=== Problem requirements ===
Lines before the one containing "moved [196,106,396,294] ->" are left out; output the rest of the data exactly, through the final line.

=== Data records ===
⁂
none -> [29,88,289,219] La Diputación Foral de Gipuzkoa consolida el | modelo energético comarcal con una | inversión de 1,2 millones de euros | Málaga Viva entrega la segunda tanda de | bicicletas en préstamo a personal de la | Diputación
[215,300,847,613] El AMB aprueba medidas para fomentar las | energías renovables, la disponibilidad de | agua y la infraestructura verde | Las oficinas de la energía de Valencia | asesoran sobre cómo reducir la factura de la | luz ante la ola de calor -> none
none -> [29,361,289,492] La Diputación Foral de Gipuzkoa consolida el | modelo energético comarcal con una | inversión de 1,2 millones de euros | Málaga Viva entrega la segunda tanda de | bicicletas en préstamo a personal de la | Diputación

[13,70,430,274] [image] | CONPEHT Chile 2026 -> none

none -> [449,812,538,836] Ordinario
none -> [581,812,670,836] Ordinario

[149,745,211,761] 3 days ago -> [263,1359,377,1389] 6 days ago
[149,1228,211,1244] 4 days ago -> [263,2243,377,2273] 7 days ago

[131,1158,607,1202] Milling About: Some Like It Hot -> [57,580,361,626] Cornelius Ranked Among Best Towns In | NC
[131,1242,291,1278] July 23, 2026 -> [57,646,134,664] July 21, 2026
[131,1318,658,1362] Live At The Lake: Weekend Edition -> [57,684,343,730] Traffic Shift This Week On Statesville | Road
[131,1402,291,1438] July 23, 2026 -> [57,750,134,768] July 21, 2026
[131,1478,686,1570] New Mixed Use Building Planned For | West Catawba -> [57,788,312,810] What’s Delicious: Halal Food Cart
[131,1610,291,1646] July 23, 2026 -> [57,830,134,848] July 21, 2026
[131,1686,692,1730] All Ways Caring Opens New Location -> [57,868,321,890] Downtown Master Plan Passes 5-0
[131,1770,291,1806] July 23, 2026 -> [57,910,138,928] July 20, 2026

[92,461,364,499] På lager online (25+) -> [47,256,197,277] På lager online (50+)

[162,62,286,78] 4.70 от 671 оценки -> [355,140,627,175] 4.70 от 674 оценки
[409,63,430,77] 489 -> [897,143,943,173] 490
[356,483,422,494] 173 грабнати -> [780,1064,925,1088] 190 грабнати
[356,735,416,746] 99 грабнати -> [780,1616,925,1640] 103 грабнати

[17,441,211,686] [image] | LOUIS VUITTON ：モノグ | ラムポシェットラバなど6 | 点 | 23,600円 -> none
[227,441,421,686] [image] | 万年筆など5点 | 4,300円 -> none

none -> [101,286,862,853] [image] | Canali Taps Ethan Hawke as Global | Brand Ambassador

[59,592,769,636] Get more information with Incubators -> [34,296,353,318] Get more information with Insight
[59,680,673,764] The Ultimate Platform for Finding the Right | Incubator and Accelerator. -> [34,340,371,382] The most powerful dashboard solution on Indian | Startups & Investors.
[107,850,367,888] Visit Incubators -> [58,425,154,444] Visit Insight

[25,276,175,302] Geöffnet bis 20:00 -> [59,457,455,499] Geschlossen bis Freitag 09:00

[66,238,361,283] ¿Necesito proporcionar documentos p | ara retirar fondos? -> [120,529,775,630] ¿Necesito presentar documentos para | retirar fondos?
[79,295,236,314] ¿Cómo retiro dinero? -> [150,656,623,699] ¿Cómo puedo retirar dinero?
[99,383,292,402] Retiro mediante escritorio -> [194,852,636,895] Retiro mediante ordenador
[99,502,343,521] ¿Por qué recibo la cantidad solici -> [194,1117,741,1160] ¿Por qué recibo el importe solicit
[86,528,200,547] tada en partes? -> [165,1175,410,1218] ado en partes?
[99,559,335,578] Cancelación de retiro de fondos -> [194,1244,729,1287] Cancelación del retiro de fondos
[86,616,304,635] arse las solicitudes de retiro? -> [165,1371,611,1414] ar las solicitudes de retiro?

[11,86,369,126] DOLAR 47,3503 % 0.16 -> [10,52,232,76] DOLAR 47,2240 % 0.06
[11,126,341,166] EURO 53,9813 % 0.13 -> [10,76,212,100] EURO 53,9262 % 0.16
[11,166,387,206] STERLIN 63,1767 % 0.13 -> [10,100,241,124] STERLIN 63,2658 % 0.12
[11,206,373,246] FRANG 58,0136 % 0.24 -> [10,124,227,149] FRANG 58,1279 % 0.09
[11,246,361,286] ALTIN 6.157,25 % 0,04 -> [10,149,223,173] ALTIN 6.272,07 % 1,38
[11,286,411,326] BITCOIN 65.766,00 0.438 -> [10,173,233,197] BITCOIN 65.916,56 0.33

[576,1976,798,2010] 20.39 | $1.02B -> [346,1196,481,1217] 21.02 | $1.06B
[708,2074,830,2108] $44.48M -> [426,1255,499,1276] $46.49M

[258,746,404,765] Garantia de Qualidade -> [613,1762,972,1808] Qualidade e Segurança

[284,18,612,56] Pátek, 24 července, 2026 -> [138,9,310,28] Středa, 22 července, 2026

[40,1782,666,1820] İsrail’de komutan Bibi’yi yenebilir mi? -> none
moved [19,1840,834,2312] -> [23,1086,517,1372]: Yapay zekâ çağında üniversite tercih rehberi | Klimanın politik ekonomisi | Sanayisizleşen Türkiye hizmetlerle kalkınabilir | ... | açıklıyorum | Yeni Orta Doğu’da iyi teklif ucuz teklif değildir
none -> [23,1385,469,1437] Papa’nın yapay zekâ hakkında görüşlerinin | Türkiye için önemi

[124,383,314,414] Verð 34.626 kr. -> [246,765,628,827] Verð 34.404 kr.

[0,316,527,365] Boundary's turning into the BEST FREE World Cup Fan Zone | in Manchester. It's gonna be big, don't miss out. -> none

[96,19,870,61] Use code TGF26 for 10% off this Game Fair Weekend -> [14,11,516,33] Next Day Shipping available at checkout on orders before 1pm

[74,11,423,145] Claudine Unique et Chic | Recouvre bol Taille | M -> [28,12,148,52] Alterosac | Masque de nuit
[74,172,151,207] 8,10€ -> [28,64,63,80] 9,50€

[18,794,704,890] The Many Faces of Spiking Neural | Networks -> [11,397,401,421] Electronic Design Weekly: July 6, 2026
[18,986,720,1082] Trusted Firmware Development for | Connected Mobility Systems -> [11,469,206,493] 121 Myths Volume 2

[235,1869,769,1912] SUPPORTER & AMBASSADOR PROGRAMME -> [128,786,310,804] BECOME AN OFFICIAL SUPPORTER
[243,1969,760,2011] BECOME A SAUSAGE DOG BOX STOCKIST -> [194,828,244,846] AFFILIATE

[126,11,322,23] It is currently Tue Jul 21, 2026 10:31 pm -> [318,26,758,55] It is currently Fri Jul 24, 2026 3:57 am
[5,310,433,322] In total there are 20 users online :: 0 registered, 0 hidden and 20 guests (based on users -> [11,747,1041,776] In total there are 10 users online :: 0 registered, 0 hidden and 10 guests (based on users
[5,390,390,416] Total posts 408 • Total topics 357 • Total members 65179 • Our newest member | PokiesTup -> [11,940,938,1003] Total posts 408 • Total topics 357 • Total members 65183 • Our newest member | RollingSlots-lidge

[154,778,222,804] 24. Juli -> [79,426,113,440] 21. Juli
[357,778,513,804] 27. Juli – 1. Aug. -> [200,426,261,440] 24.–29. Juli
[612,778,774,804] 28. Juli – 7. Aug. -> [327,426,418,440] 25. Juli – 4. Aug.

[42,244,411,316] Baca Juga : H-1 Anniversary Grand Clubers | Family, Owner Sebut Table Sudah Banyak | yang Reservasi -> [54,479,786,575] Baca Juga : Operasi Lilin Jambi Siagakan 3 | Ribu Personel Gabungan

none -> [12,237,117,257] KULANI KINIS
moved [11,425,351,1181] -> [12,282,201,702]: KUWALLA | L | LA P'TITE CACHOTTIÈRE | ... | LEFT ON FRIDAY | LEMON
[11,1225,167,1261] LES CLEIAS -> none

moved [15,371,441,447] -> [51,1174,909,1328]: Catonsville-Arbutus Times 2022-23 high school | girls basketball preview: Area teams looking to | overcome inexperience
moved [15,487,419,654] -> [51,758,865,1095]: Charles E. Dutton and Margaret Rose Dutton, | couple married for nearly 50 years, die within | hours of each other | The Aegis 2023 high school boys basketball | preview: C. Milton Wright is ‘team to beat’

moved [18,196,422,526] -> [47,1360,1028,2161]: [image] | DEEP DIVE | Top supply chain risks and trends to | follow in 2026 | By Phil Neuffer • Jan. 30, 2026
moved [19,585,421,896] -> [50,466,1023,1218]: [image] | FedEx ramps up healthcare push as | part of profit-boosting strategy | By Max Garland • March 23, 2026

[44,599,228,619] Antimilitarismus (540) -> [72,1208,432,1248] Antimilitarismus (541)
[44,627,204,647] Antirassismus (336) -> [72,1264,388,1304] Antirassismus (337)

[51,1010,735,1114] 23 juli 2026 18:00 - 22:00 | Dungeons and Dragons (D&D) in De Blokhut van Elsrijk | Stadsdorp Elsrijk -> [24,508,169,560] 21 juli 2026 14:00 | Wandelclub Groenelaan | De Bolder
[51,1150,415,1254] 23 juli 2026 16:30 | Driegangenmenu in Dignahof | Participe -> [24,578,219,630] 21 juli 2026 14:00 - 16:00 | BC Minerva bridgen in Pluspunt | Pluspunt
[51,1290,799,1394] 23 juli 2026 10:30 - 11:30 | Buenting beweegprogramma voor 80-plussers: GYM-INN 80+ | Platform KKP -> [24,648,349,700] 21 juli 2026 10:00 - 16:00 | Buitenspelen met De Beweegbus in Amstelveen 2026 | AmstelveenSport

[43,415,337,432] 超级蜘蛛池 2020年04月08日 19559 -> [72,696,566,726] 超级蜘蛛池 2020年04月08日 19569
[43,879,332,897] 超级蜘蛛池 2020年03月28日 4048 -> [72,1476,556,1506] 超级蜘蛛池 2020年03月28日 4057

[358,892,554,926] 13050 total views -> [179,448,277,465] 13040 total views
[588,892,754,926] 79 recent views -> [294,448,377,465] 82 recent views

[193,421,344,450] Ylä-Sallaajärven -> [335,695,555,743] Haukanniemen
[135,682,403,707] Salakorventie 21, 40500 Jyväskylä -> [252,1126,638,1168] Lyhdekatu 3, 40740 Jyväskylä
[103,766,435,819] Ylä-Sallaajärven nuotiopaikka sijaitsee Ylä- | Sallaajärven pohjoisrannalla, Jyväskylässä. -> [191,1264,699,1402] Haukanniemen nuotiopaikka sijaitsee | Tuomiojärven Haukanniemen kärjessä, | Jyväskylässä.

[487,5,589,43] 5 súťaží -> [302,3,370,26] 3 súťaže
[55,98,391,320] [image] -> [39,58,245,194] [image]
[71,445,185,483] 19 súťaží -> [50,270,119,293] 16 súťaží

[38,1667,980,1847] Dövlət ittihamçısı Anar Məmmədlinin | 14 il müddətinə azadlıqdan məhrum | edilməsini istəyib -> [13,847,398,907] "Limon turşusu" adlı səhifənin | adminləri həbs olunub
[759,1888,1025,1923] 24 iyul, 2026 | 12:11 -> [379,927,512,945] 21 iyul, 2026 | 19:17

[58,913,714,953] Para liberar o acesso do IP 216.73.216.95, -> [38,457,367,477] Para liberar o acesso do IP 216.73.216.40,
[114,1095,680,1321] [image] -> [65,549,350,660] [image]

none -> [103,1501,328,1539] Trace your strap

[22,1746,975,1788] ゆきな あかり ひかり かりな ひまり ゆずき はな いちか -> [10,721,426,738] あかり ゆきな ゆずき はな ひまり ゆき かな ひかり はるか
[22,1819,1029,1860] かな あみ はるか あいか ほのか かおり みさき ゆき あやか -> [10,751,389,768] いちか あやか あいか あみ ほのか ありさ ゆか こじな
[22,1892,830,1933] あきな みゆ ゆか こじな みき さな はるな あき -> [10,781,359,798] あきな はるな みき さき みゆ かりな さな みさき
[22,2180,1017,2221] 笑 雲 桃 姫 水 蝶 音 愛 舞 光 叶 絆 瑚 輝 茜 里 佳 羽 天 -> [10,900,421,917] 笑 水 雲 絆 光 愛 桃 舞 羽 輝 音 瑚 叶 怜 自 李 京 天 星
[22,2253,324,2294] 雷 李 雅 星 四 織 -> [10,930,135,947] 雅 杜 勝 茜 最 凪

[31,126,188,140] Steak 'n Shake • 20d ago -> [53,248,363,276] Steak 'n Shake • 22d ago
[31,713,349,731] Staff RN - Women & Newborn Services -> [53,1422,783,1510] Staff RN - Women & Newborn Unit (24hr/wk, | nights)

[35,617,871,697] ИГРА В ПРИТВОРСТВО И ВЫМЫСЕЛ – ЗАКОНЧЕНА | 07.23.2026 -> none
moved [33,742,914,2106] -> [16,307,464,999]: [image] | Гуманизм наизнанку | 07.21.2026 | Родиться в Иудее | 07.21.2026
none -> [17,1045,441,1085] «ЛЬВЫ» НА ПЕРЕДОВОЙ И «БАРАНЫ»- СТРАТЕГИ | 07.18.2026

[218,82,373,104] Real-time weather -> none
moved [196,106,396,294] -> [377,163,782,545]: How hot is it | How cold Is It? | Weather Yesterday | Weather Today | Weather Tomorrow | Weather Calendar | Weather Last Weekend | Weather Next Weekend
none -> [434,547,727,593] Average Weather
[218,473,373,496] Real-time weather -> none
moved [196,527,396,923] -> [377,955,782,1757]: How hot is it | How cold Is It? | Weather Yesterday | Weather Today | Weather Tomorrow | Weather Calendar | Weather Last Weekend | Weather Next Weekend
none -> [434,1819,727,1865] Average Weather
⁂
=== Solution to the problem ===
moved [196,106,396,294] -> [377,163,782,545]: How hot is it | How cold Is It? | Weather Yesterday | Weather Today | Weather Tomorrow | Weather Calendar | Weather Last Weekend | Weather Next Weekend
none -> [434,547,727,593] Average Weather
[218,473,373,496] Real-time weather -> none
moved [196,527,396,923] -> [377,955,782,1757]: How hot is it | How cold Is It? | Weather Yesterday | Weather Today | Weather Tomorrow | Weather Calendar | Weather Last Weekend | Weather Next Weekend
none -> [434,1819,727,1865] Average Weather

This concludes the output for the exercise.